EXERCISE OBJECTIVE
Output word for word the lines from the one with "background: #a21caf ->" to the final line of the data, both ends included, but skip the pictures.

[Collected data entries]
_ _ _ _ _

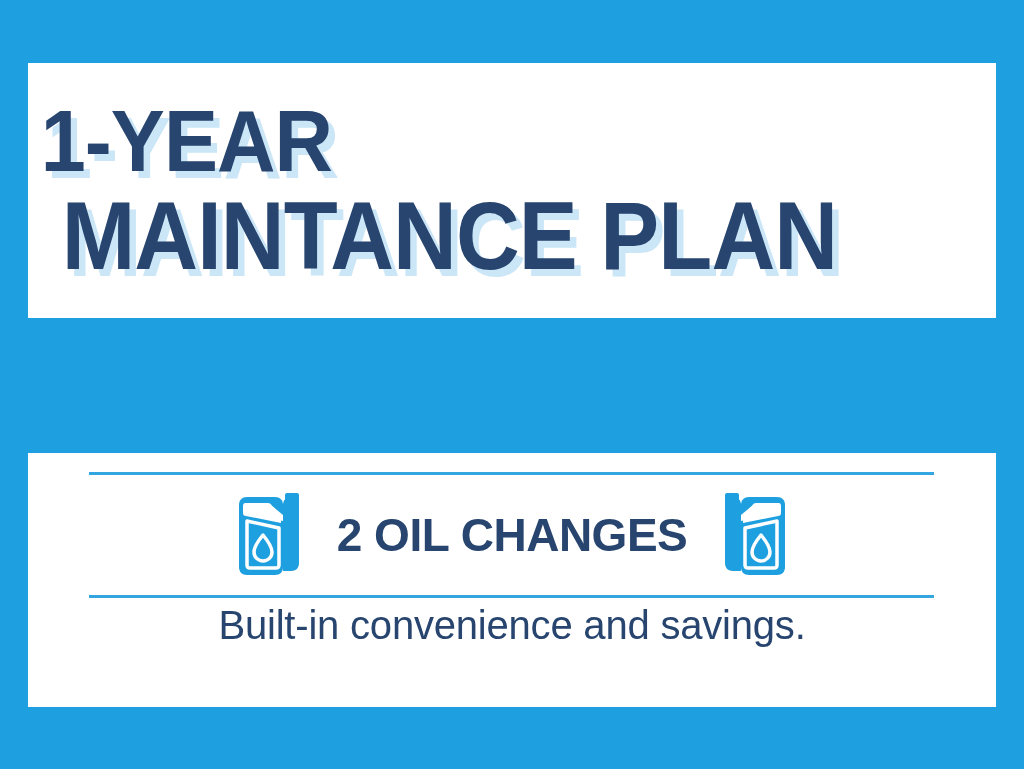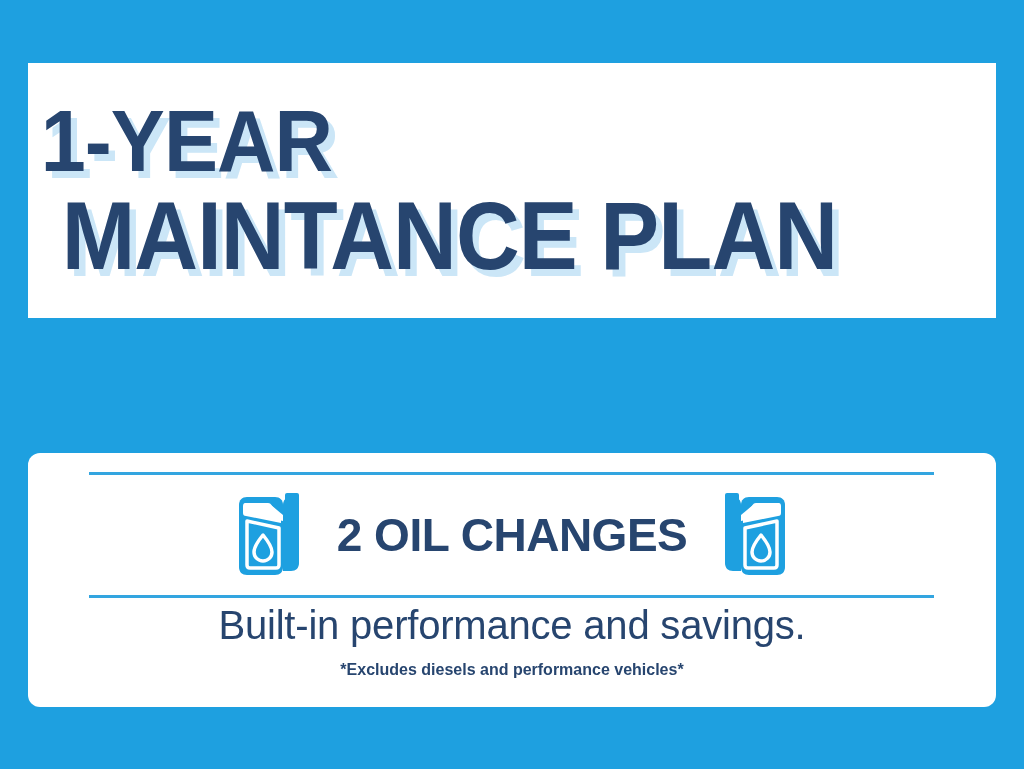"2 OIL CHANGES" .details-card { border-radius: 12px -> none }
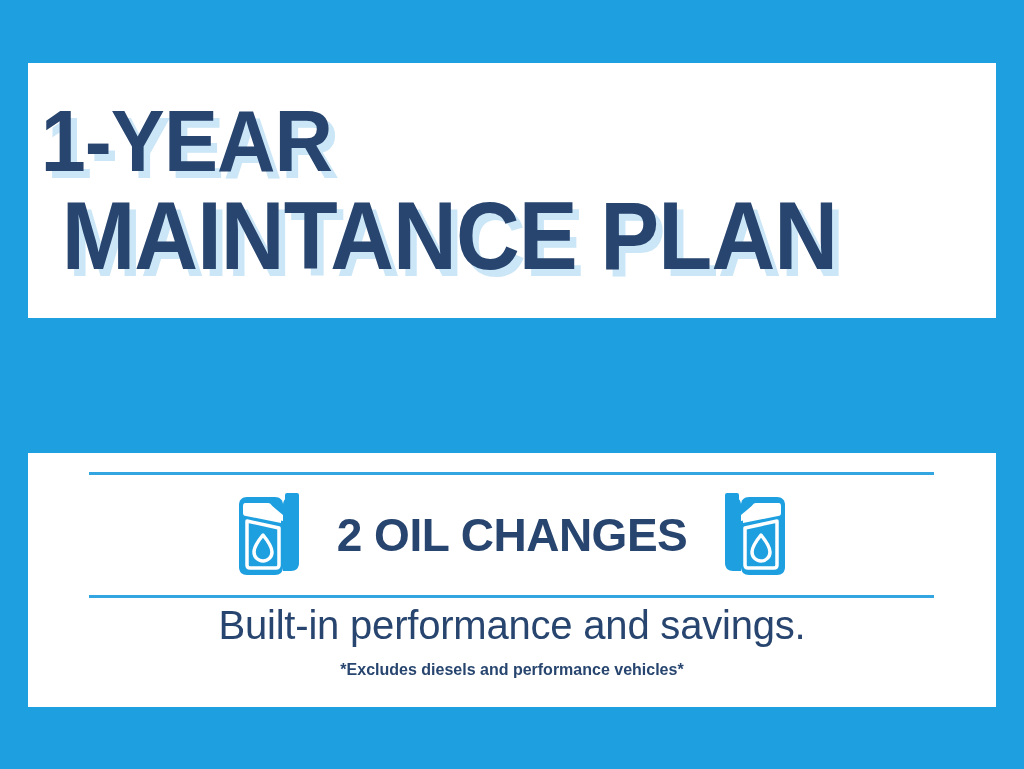"Built-in performance and savings." div.tagline { text: performance -> convenience }
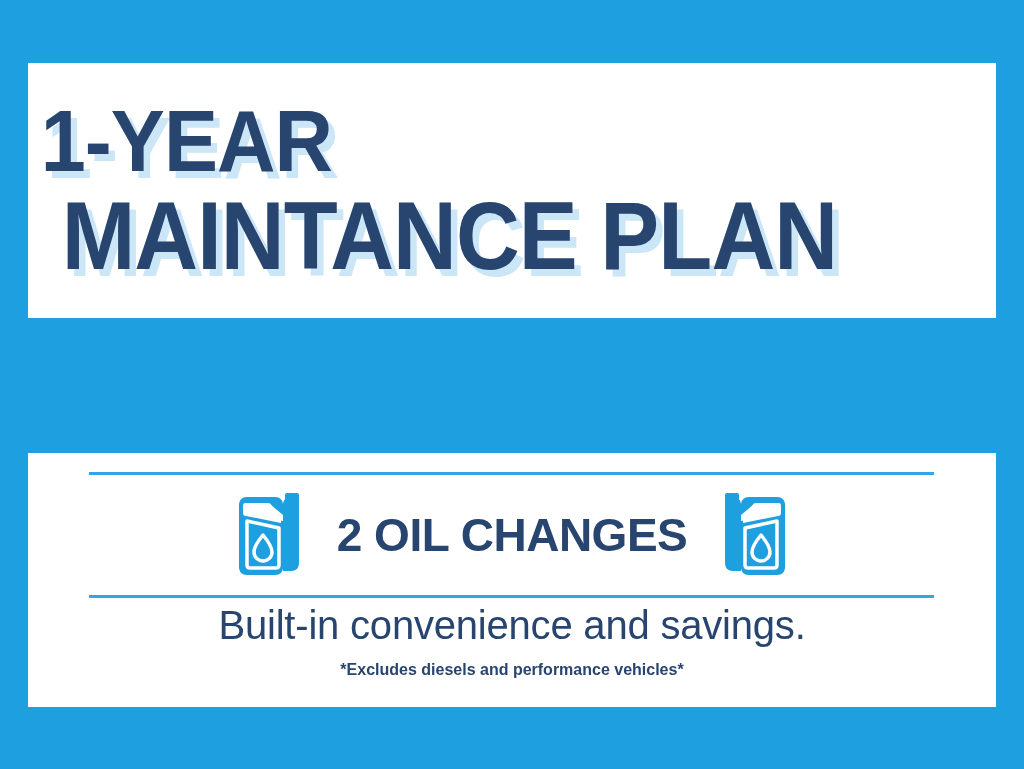"*Excludes diesels and performance" div.fine-print { html: <div>*Excludes diesels and performance vehicles*</div> -> none }
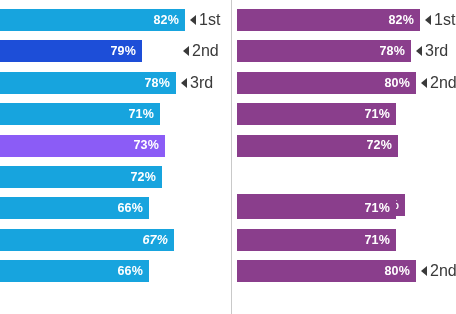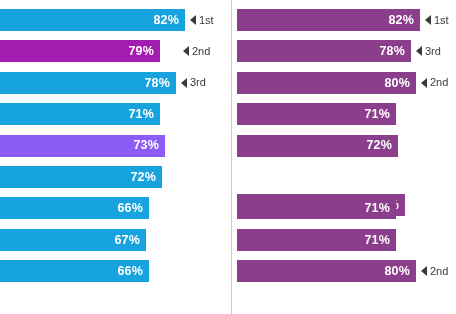"1st" .marker-label { font-size: 11px -> 16px }
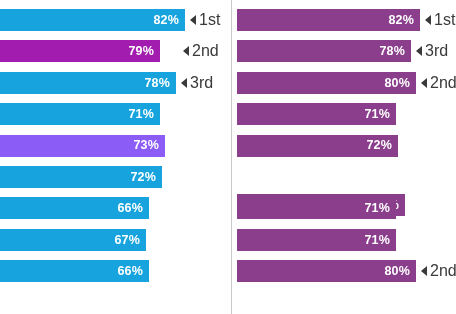"79%" div.bar { background: #a21caf -> #1d4ed8; width: 160px -> 142px }
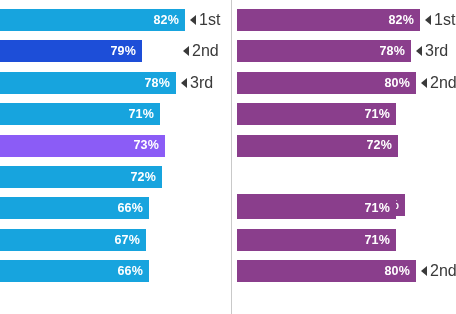"67%" div.bar { font-style: none -> italic; width: 146px -> 174px }
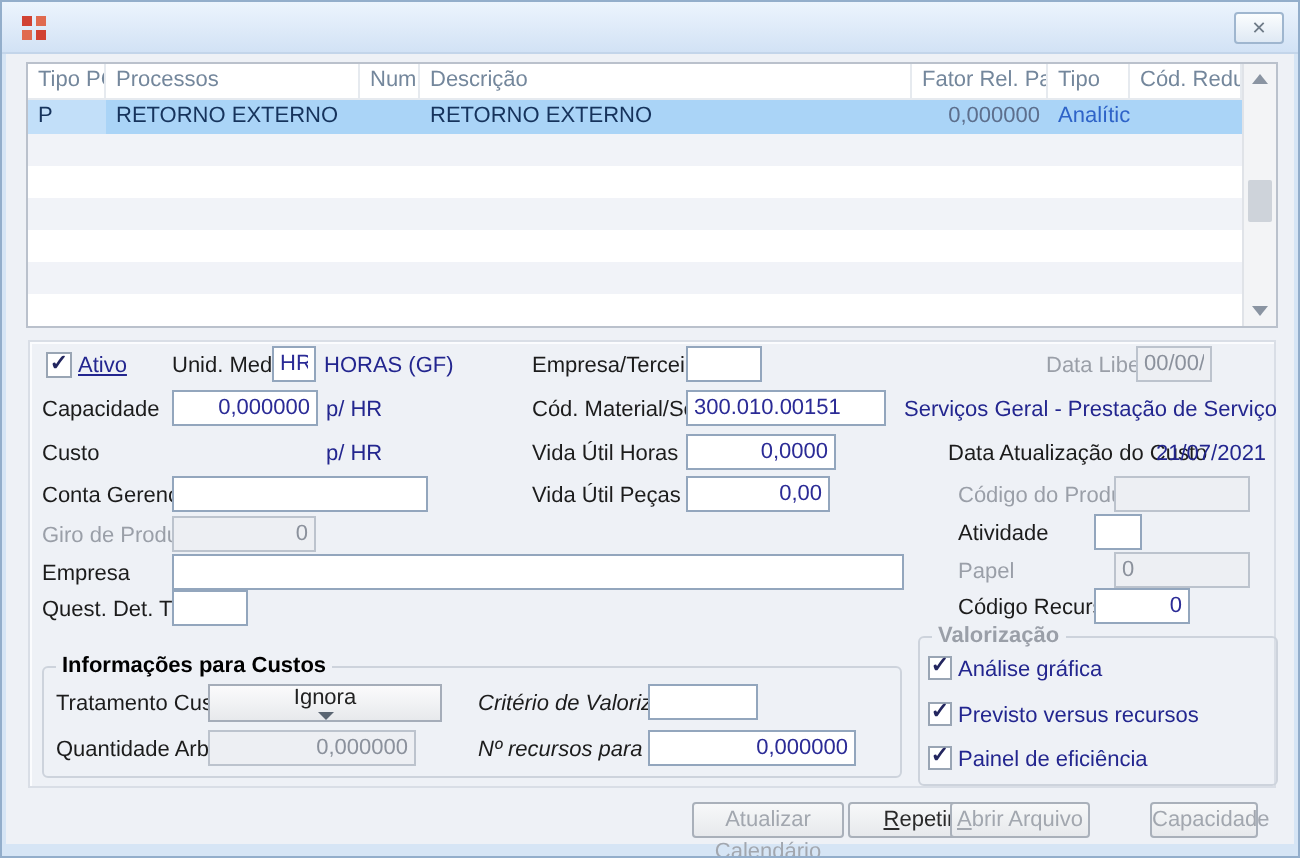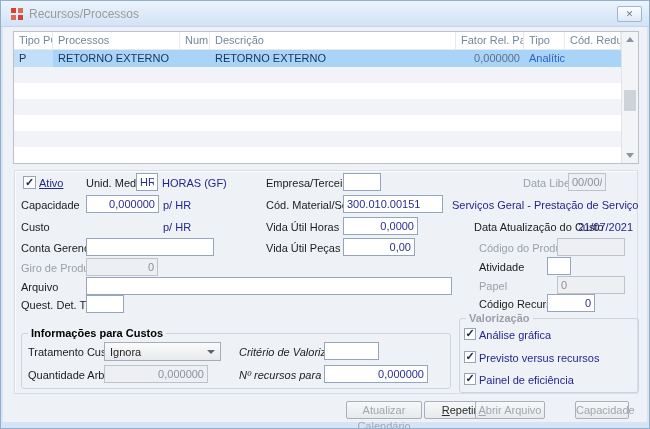"Recursos/Processos" span.title-text { html: <span>Recursos/Processos</span> -> none }
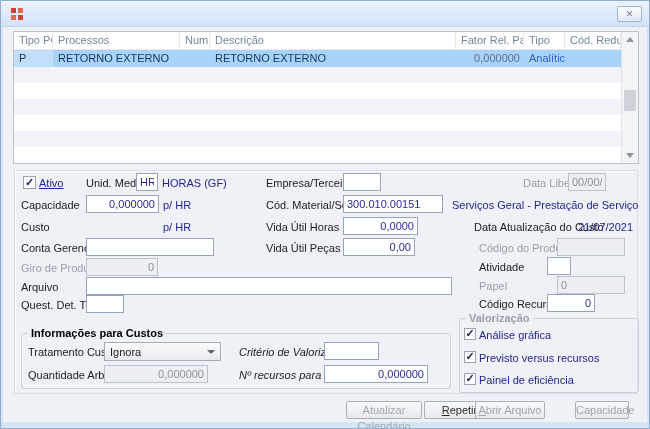"Arquivo" span.lb { text: Arquivo -> Empresa }
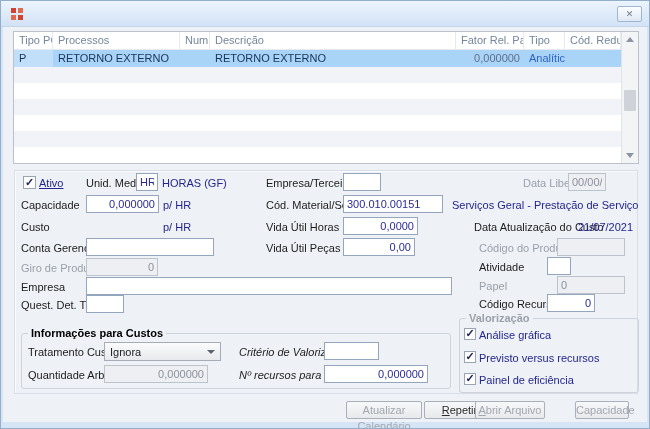"Ignora" div.sel-box { flex-direction: none -> column }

_ _ _ _ _

WRITTEN REPLY
"79%" div.bar { background: #a21caf -> #1d4ed8; width: 160px -> 142px }
"67%" div.bar { font-style: none -> italic; width: 146px -> 174px }
"Recursos/Processos" span.title-text { html: <span>Recursos/Processos</span> -> none }
"Arquivo" span.lb { text: Arquivo -> Empresa }
"Ignora" div.sel-box { flex-direction: none -> column }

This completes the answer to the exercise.